-------- Extracted information

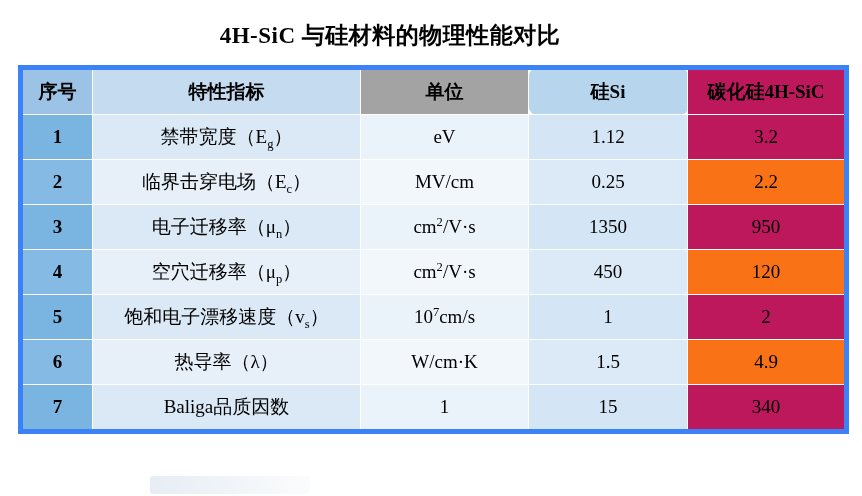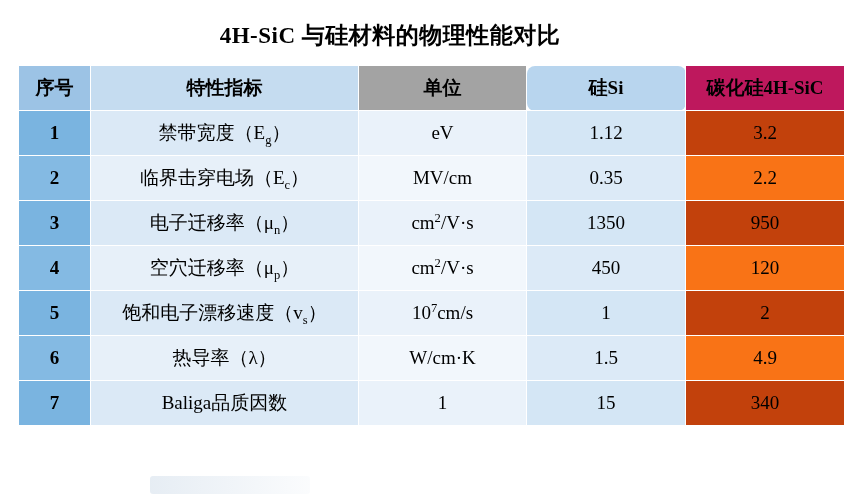--- a/index.html
+++ b/index.html
@@ -29,21 +29,21 @@
     letter-spacing: 0.5px;
     font-family: "Liberation Serif", "DejaVu Serif", serif;
   }
   .table-wrap {
     padding: 0 18px;
   }
   table.data-table {
     border-collapse: collapse;
     width: 826px;
     table-layout: fixed;
-    border: 1px solid #3b82f6;
+    border: 5px solid #3b82f6;
   }
   table.data-table td, table.data-table th {
     border: 1px solid #ffffff;
     text-align: center;
     vertical-align: middle;
     font-size: 19px;
     color: #000000;
     padding: 0;
     height: 44px;
     font-family: "Liberation Serif", "DejaVu Serif", serif;
@@ -68,21 +68,21 @@
   }
   td.c-name {
     background: #dbe9f6;
     text-align: left;
     padding-left: 28px;
     font-size: 19px;
     margin-left: 16px;
   }
   td.c-unit { background: #eaf2fa; }
   td.c-si   { background: #d4e6f5; }
-  td.c-sic  { background: #c2410c; }
+  td.c-sic  { background: #be185d; }
 
   
   tr.alt td.c-name { background: #e7f0f9; }
   tr.alt td.c-unit { background: #f2f7fc; }
   tr.alt td.c-si   { background: #dceaf7; }
   tr.alt td.c-sic  { background: #f97316; }
   tr.alt td.c-idx  { background: #84bae3; }
 
   sub, sup {
     font-size: 0.66em;
@@ -134,21 +134,21 @@
           <td class="c-idx">1</td>
           <td class="c-name"><span>禁带宽度（E</span><sub>g</sub><span>）</span></td>
           <td class="c-unit"><span>eV</span><sup></sup><span></span></td>
           <td class="c-si">1.12</td>
           <td class="c-sic">3.2</td>
         </tr>
         <tr class="alt">
           <td class="c-idx">2</td>
           <td class="c-name"><span>临界击穿电场（E</span><sub>c</sub><span>）</span></td>
           <td class="c-unit"><span>MV/cm</span><sup></sup><span></span></td>
-          <td class="c-si">0.35</td>
+          <td class="c-si">0.25</td>
           <td class="c-sic">2.2</td>
         </tr>
         <tr>
           <td class="c-idx">3</td>
           <td class="c-name"><span>电子迁移率（μ</span><sub>n</sub><span>）</span></td>
           <td class="c-unit"><span>cm</span><sup>2</sup><span>/V·s</span></td>
           <td class="c-si">1350</td>
           <td class="c-sic">950</td>
         </tr>
         <tr class="alt">

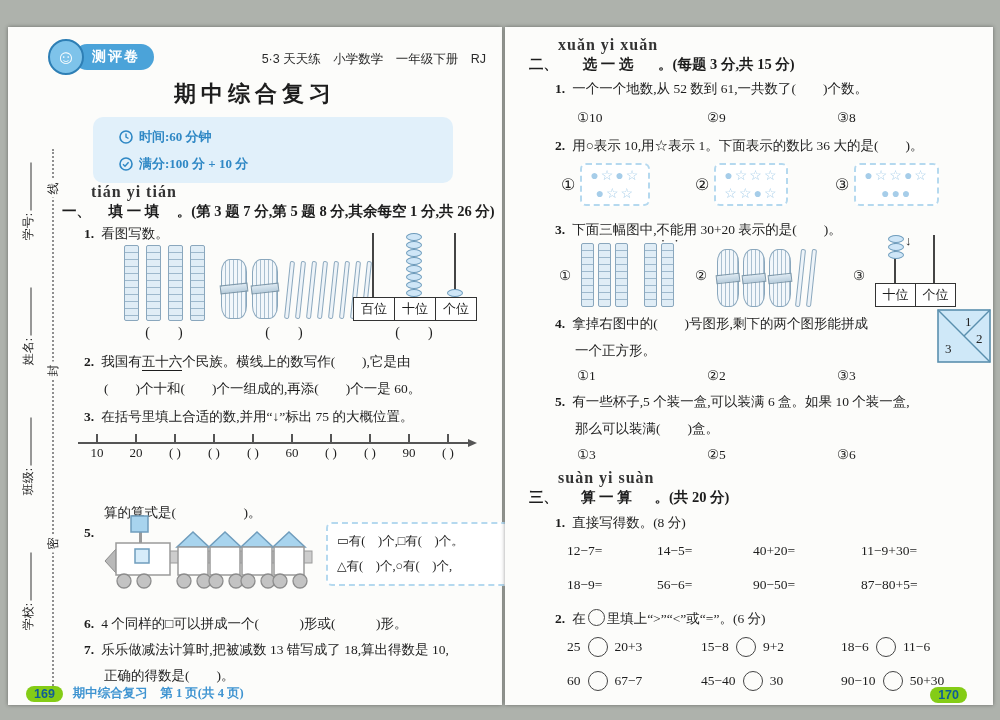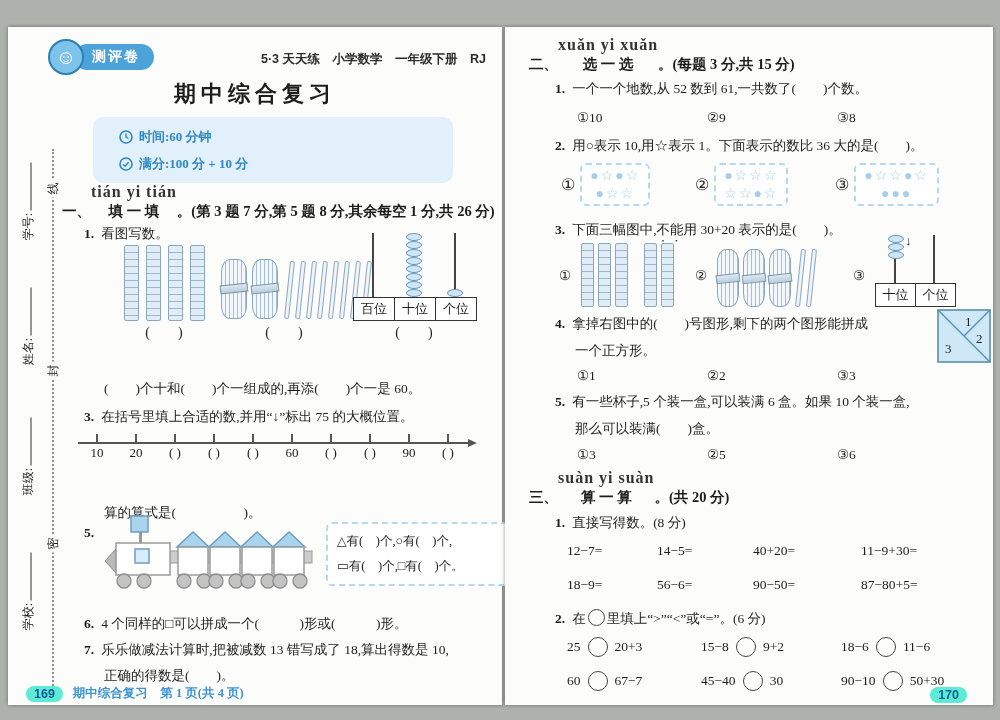--- a/index.html
+++ b/index.html
@@ -14,21 +14,21 @@
   .u{border-bottom:1.5px solid #1d1d1d;padding-bottom:1px;}
   .emph{text-emphasis:filled dot #1d1d1d;text-emphasis-position:under right;}
 
   
   .badge-wrap{left:40px;top:12px;display:flex;align-items:center;}
   .avatar{width:32px;height:32px;border-radius:50%;background:#7ec3ea;border:2px solid #2e7fb5;
           color:#fff;display:flex;align-items:center;justify-content:center;font-size:20px;z-index:2;}
   .badge-pill{margin-left:-10px;background:#4ba3d9;color:#fff;font-weight:bold;font-size:14px;
           padding:4px 14px 4px 18px;border-radius:15px;letter-spacing:2px;
           font-family:"Liberation Sans",sans-serif;}
-  .series{right:16px;top:24px;font-size:12.5px;font-weight:bold;color:#2b2b2b;
+  .series{right:16px;top:24px;font-size:12.5px;font-weight:normal;color:#2b2b2b;
           font-family:"Liberation Sans",sans-serif;}
   .title{left:0;right:0;top:52px;text-align:center;font-size:22px;font-weight:bold;letter-spacing:5px;}
 
   
   .info-panel{left:85px;top:90px;width:360px;height:66px;background:#e1f0fa;border-radius:10px;}
   .info-line{position:absolute;color:#2f88c5;font-weight:bold;font-size:13px;display:flex;align-items:center;gap:6px;white-space:nowrap;}
   .eval{position:absolute;left:238px;top:13px;display:flex;border:1.5px solid #76b7e0;background:#fff;}
   .eval-label{width:52px;height:37px;line-height:37px;text-align:center;font-size:13px;color:#222;}
   .eval-blank{width:52px;height:37px;border-left:1.5px solid #76b7e0;}
 
@@ -82,21 +82,21 @@
   .sc-box{padding:2px 8px;color:#a6cde9;font-size:14px;letter-spacing:2px;line-height:1.25;text-align:center;}
   .opt-fig{position:absolute;display:flex;align-items:center;gap:5px;}
   .opt-item{position:absolute;font-size:13.5px;}
 
   .cmp{position:absolute;font-size:13.5px;display:flex;align-items:center;}
   .cmp-circle{display:inline-block;width:18px;height:18px;border:1.5px solid #444;border-radius:50%;margin:0 7px;}
   .inline-circle{display:inline-block;width:15px;height:15px;border:1.4px solid #444;border-radius:50%;vertical-align:-3px;margin:0 2px;}
 
   
   .footer{position:absolute;display:flex;align-items:center;gap:10px;}
-  .pgbadge{background:#5eead4;color:#0f5c97;font-weight:bold;font-size:12.5px;padding:1px 8px;
+  .pgbadge{background:#84cc16;color:#0f5c97;font-weight:bold;font-size:12.5px;padding:1px 8px;
         border-radius:9px;font-family:"Liberation Sans",sans-serif;}
   .ftext{color:#3f94d1;font-weight:bold;font-size:12.5px;}
 </style>
 </head>
 <body>
 
 <div class="page" id="page-left">
 
   <div class="abs seal-line"></div>
   <div class="vlabel" style="top:166px"><span>学号:</span><span class="ulz"></span></div>
@@ -183,20 +183,23 @@
     <div class="pv-cells">
       <span>百位</span>
         <span>十位</span>
         <span>个位</span>
     </div>
   </div>
   <span class="fig-paren" style="left:156px;top:297px">(　　)</span>
   <span class="fig-paren" style="left:276px;top:297px">(　　)</span>
   <span class="fig-paren" style="left:406px;top:297px">(　　)</span>
 
+  <div class="abs txt" style="left:76px;top:326px">
+    <span class="qnum">2.</span><span>我国有</span><span class="u">五十六</span><span>个民族。横线上的数写作(　　),它是由</span>
+  </div>
   <div class="abs txt" style="left:96px;top:353px">(　　)个十和(　　)个一组成的,再添(　　)个一是 60。</div>
 
   <div class="abs txt" style="left:76px;top:381px">
     <span class="qnum">3.</span><span>在括号里填上合适的数,并用“↓”标出 75 的大概位置。</span>
   </div>
   <div class="numline" style="left:70px;top:402px;width:400px">
     <div class="nl-line" style="width:392px"></div>
       <div class="nl-arrow" style="left:390px"></div>
     <i class="nl-tick" style="left:18px"></i>
       <i class="nl-tick" style="left:57px"></i>
@@ -245,22 +248,22 @@
         <circle cx="100" cy="66" r="7"></circle>
       <circle cx="112" cy="66" r="7"></circle>
         <circle cx="132" cy="66" r="7"></circle>
       <circle cx="144" cy="66" r="7"></circle>
         <circle cx="164" cy="66" r="7"></circle>
       <circle cx="176" cy="66" r="7"></circle>
         <circle cx="196" cy="66" r="7"></circle>
     </g>
   </svg>
   <div class="abs dashed-box shape-box" style="left:318px;top:495px;width:162px">
+    <div>▭有(　)个,□有(　)个。</div>
     <div>△有(　)个,○有(　)个,</div>
-    <div>▭有(　)个,□有(　)个。</div>
   </div>
 
   <div class="abs txt" style="left:76px;top:588px">
     <span class="qnum">6.</span><span>4 个同样的□可以拼成一个(　　　)形或(　　　)形。</span>
   </div>
   <div class="abs txt" style="left:76px;top:614px">
     <span class="qnum">7.</span><span>乐乐做减法计算时,把被减数 13 错写成了 18,算出得数是 10,</span>
   </div>
   <div class="abs txt" style="left:96px;top:640px">正确的得数是(　　)。</div>
 

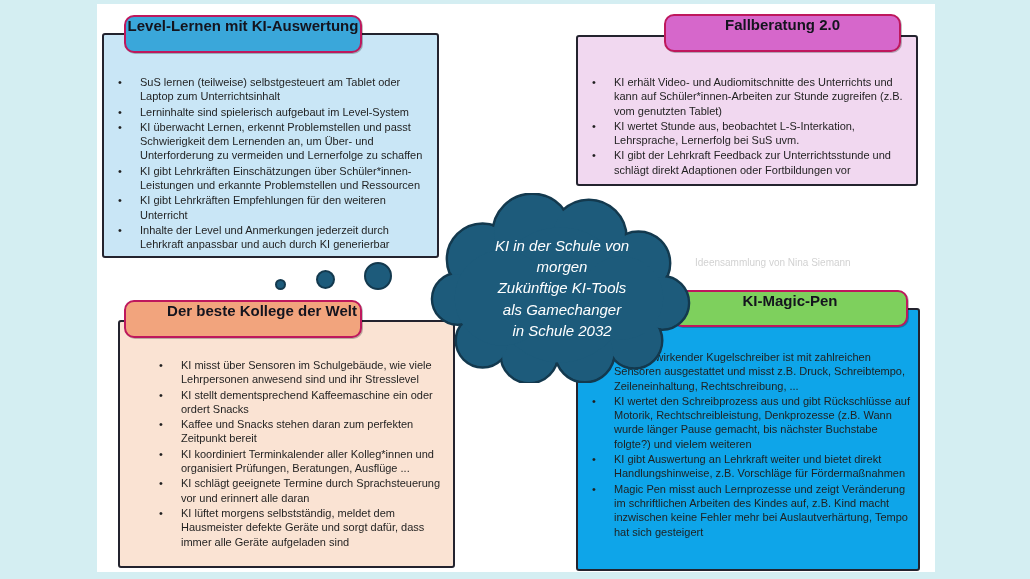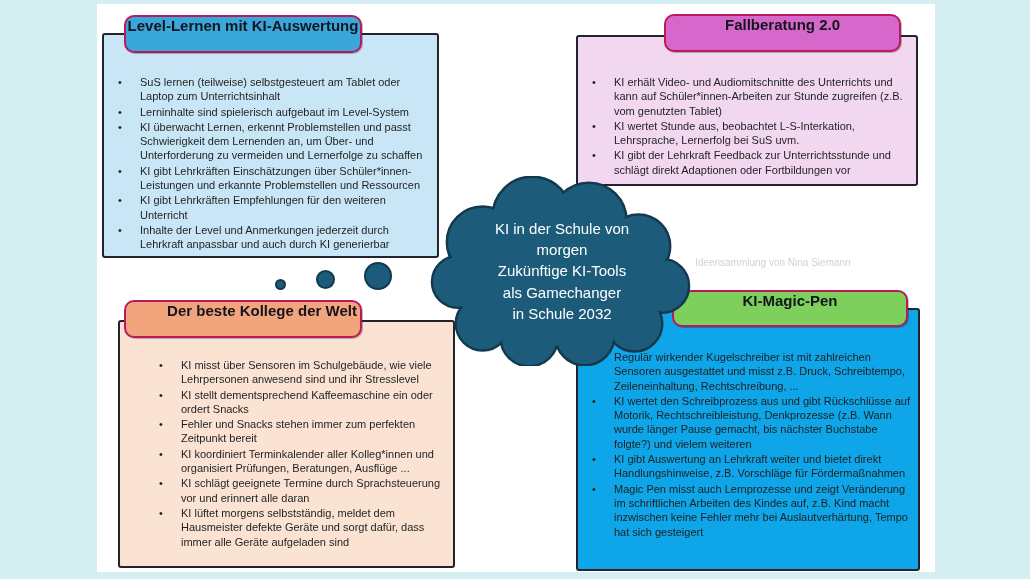--- a/index.html
+++ b/index.html
@@ -60,22 +60,23 @@
   #body-2 { left:118px; top:320px; width:337px; height:248px; }
   #tab-2  { left:124px; top:300px; width:238px; height:38px;padding-left:38px; }
   #body-2 ul { padding:36px 8px 0 8px;margin-left:25px; }
 
   
   #body-3 { left:576px; top:308px; width:344px; height:263px; }
   #tab-3  { left:672px; top:290px; width:236px; height:37px; }
   #body-3 ul { padding:40px 6px 0 8px; }
 
   .cloud-wrap {
-    position:absolute; left:428px; top:176px; width:268px; height:190px;
+    position:absolute; left:428px; top:193px; width:268px; height:190px;
     z-index:5;
+    font-style:italic;
   }
   .cloud-wrap svg { position:absolute; left:0; top:0; }
   .cloud-text {
     position:absolute; left:14px; top:0; width:240px; height:190px;
     display:flex; align-items:center; justify-content:center;
     text-align:center;
     color:#ffffff; font-size:15px; line-height:1.42;
     white-space:pre-line;
     z-index:6;
   }
@@ -123,21 +124,21 @@
       </ul>
   </div>
   <div class="card-tab" id="tab-1" style="background-color: rgb(214, 103, 203);">
     <span>Fallberatung 2.0</span>
   </div>
 
   <div class="card-body" id="body-2" style="background-color: rgb(250, 227, 211);">
     <ul class="bullets">
         <li>KI misst über Sensoren im Schulgebäude, wie viele Lehrpersonen anwesend sind und ihr Stresslevel</li>
         <li>KI stellt dementsprechend Kaffeemaschine ein oder ordert Snacks</li>
-        <li>Fehler und Snacks stehen immer zum perfekten Zeitpunkt bereit</li>
+        <li>Kaffee und Snacks stehen daran zum perfekten Zeitpunkt bereit</li>
         <li>KI koordiniert Terminkalender aller Kolleg*innen und organisiert Prüfungen, Beratungen, Ausflüge ...</li>
         <li>KI schlägt geeignete Termine durch Sprachsteuerung vor und erinnert alle daran</li>
         <li>KI lüftet morgens selbstständig, meldet dem Hausmeister defekte Geräte und sorgt dafür, dass immer alle Geräte aufgeladen sind</li>
       </ul>
   </div>
   <div class="card-tab" id="tab-2" style="background-color: rgb(242, 164, 125);">
     <span>Der beste Kollege der Welt</span>
   </div>
 
   <div class="card-body" id="body-3" style="background-color: #0ea5e9;">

----------------

◆ **What is needed**
If a line of the data contains "tick", copy it out.

◆ **Response to this task**
     <i class="nl-tick" style="left:18px"></i>
       <i class="nl-tick" style="left:57px"></i>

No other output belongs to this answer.